Last year, Disney+ released The Beatles: Get Back, a three-episode, six-hour docuseries that took viewers back in time to the legendary band's January 1969 recording sessions for what would be their final album, Let it Be. The series — which documented not just the band writing, rehearsing and, recording the album but their interpersonal struggles as well — was met with massive acclaim. But despite the acclaim and popularity, filmmaker Peter Jackson says it's unlikely that an extended cut of the series — despite there being plenty of material for it.
Speaking on The Business podcast (via The Playlist), Jackson corrected host Kim Masters when she commented that Jackson was working on an expanded version of the series, saying that he wasn't, but he was fighting to.
"I'm not, no. I'm fighting to, Kim, help me," Jackson said. "Disney and Apple are reluctant because they say — and they might be quite right — that there's no market anymore for extended cuts. But I know that there's five or six hours of fantastic material that we didn't include, and I don't want it to go back to the vaults for fifty years. So, let's just say that it's a conversation that's happening, but it's not necessarily a definitive one at this point."
Disney isn't exactly known for being big on extended or director's cuts of their properties, but the flip side of that is that The Beatles is arguable one of the most significant musical acts in contemporary history. There could potentially be a market for such a release just given the enduring status of the band, though one does have to wonder what new could be gleaned form an addition six hours of recordings.

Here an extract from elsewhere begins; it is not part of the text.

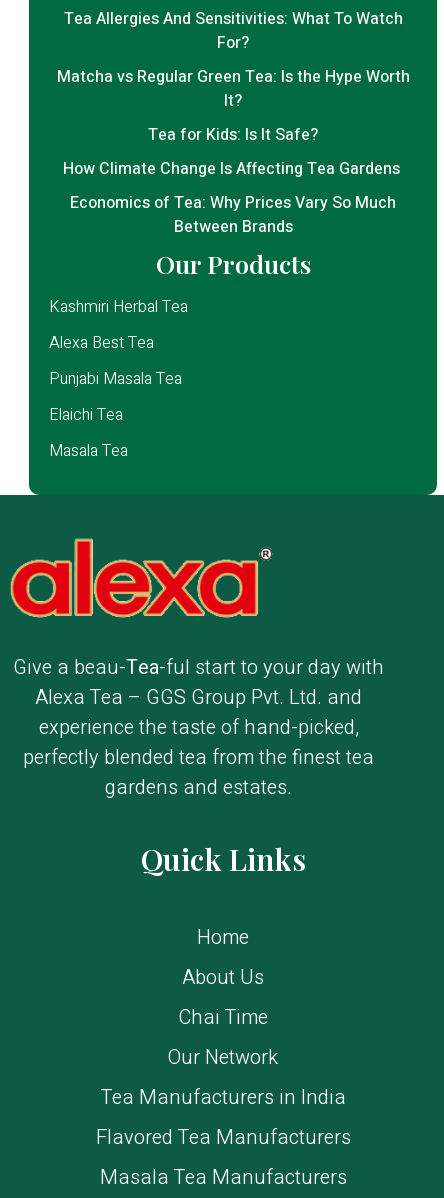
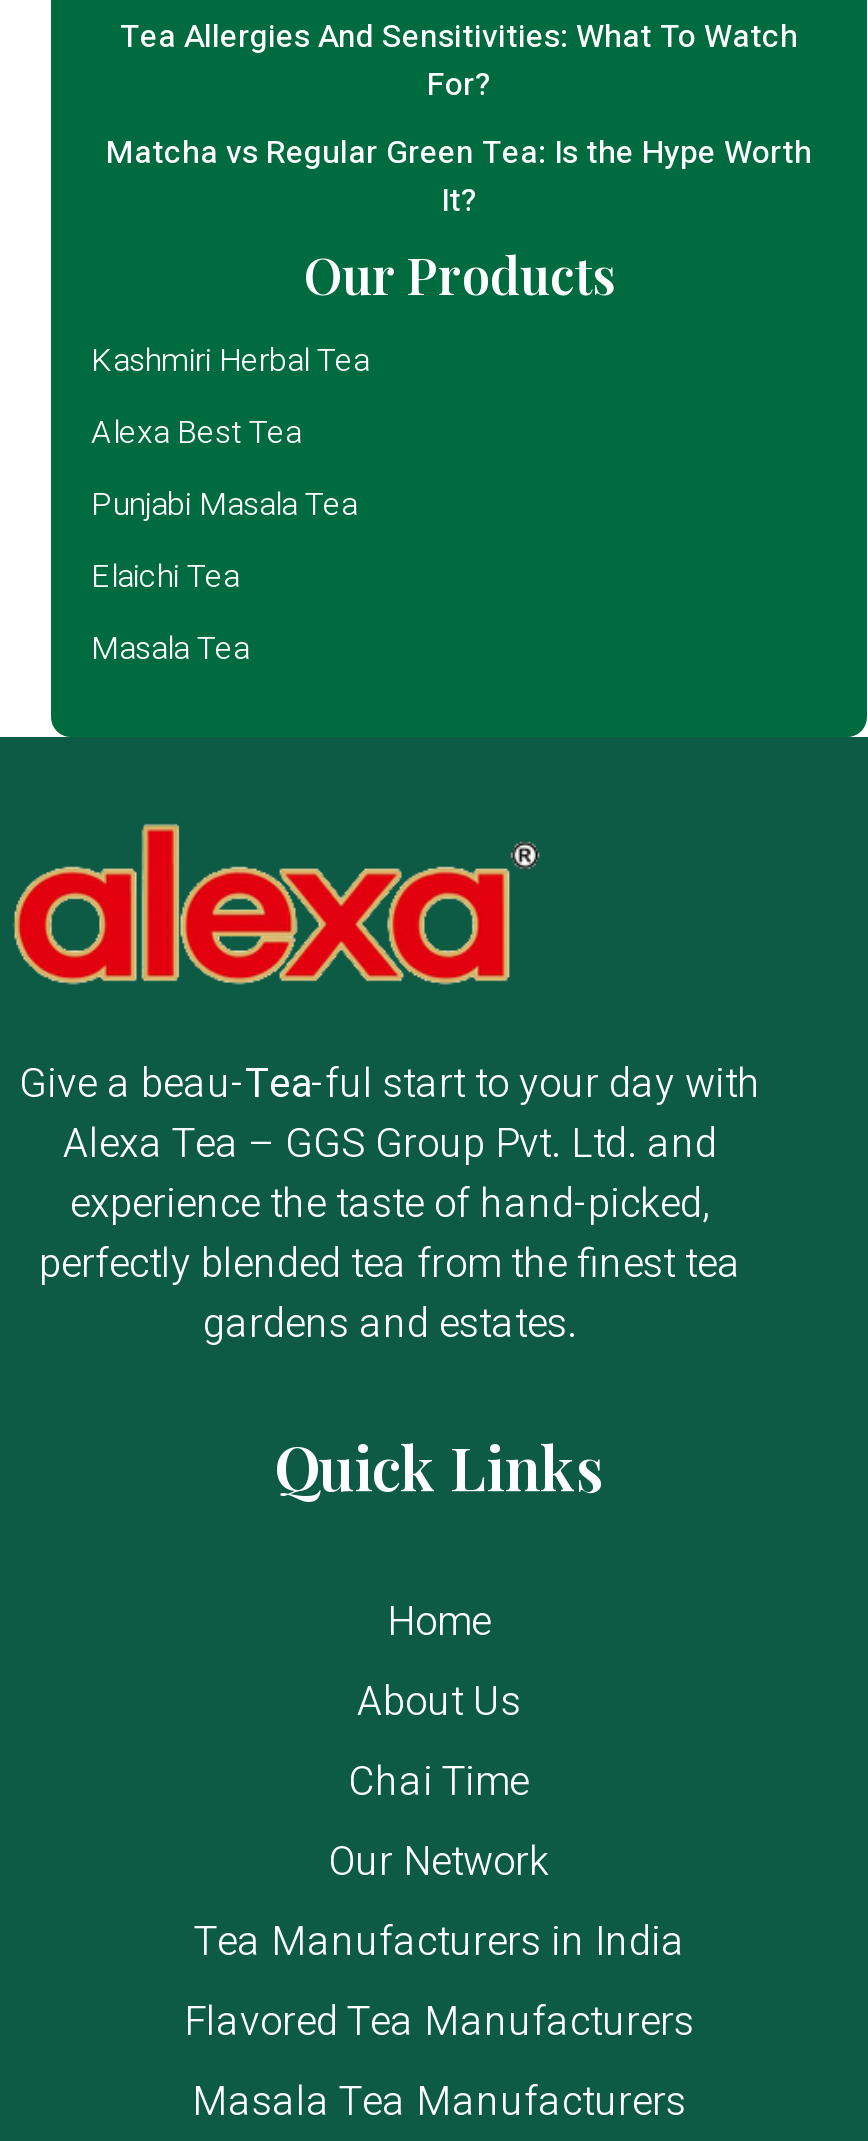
- Tea for Kids: Is It Safe?
- How Climate Change Is Affecting Tea Gardens
- Economics of Tea: Why Prices Vary So Much
- Between Brands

The official description of The Beatles: Get Back is as follows: "The Beatles: Get Back takes audiences back in time to the band's January 1969 recording sessions, which became a pivotal moment in music history. The docuseries showcases The Beatles' creative process as they attempt to write 14 new songs in preparation for their first live concert in over two years. Faced with a nearly impossible deadline, the strong bonds of friendship shared by John Lennon, Paul McCartney, George Harrison, and Ringo Starr are put to the test. The docuseries is compiled from nearly 60 hours of unseen footage shot over 21 days, directed by Michael Lindsay-Hogg in 1969, and from more than 150 hours of unheard audio, most of which has been locked in a vault for over half a century. Jackson is the only person in 50 years to have been given access to this Beatles treasure trove, all of which has now been brilliantly restored. What emerges is an unbelievably intimate portrait of The Beatles, showing how, with their backs against the wall, they could still rely on their friendship, good humor, and creative genius. While plans derail and relationships are put to the test, some of the world's most iconic songs are composed and performed. The docuseries features – for the first time in its entirety – The Beatles' last live performance as a group, the unforgettable rooftop concert on London's Savile Row, as well as other songs and classic compositions featured on the band's final two albums, Abbey Road and Let It Be. The three-part docuseries includes never-before-seen, restored footage that at times includes explicit language, mature themes, and smoking. Viewer discretion is advised."
The Beatles: Get Back is streaming now on Disney+.